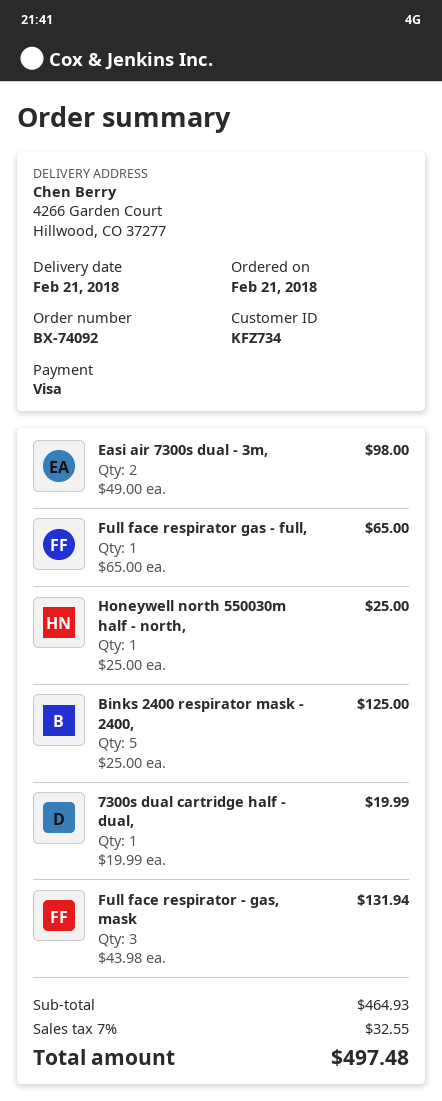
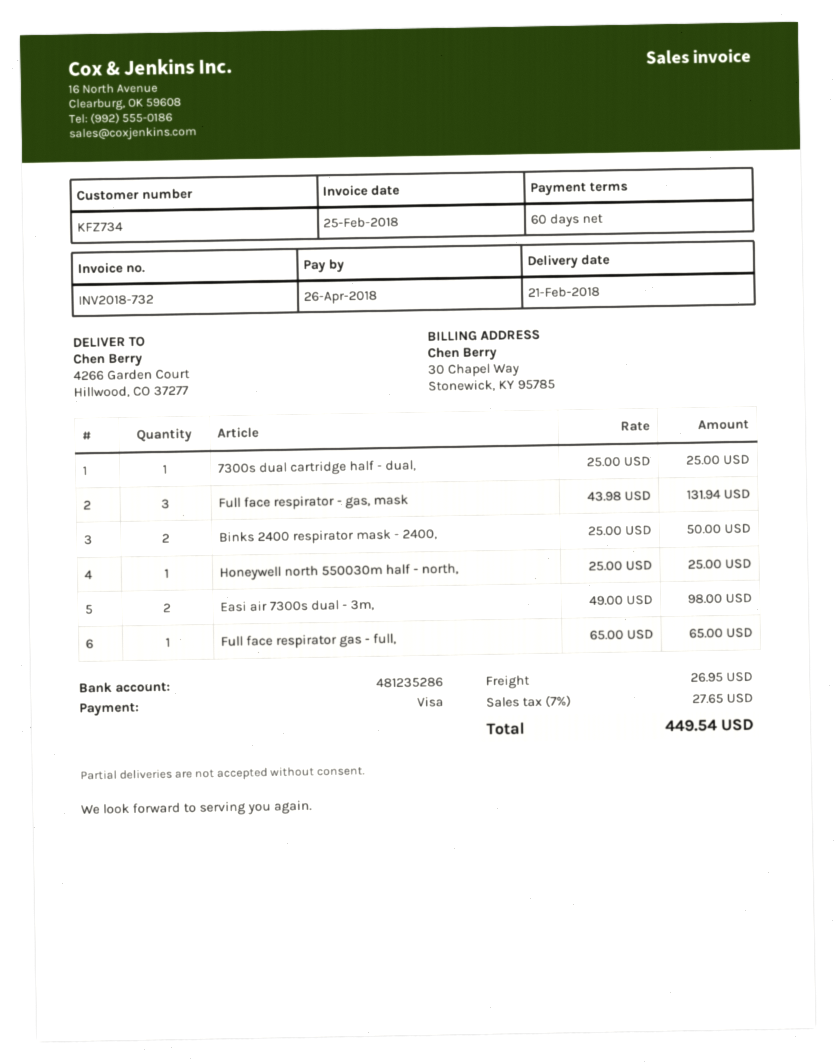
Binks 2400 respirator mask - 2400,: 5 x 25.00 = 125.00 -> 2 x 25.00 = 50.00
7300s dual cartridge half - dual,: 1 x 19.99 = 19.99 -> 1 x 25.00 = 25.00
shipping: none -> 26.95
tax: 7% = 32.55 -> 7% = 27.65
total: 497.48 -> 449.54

Exercise: Set out exactly the run of lines that begins at the line holding "7300s dual cartridge" and ends at the last line of the data.

Response area:
7300s dual cartridge half - dual,: 1 x 19.99 = 19.99 -> 1 x 25.00 = 25.00
shipping: none -> 26.95
tax: 7% = 32.55 -> 7% = 27.65
total: 497.48 -> 449.54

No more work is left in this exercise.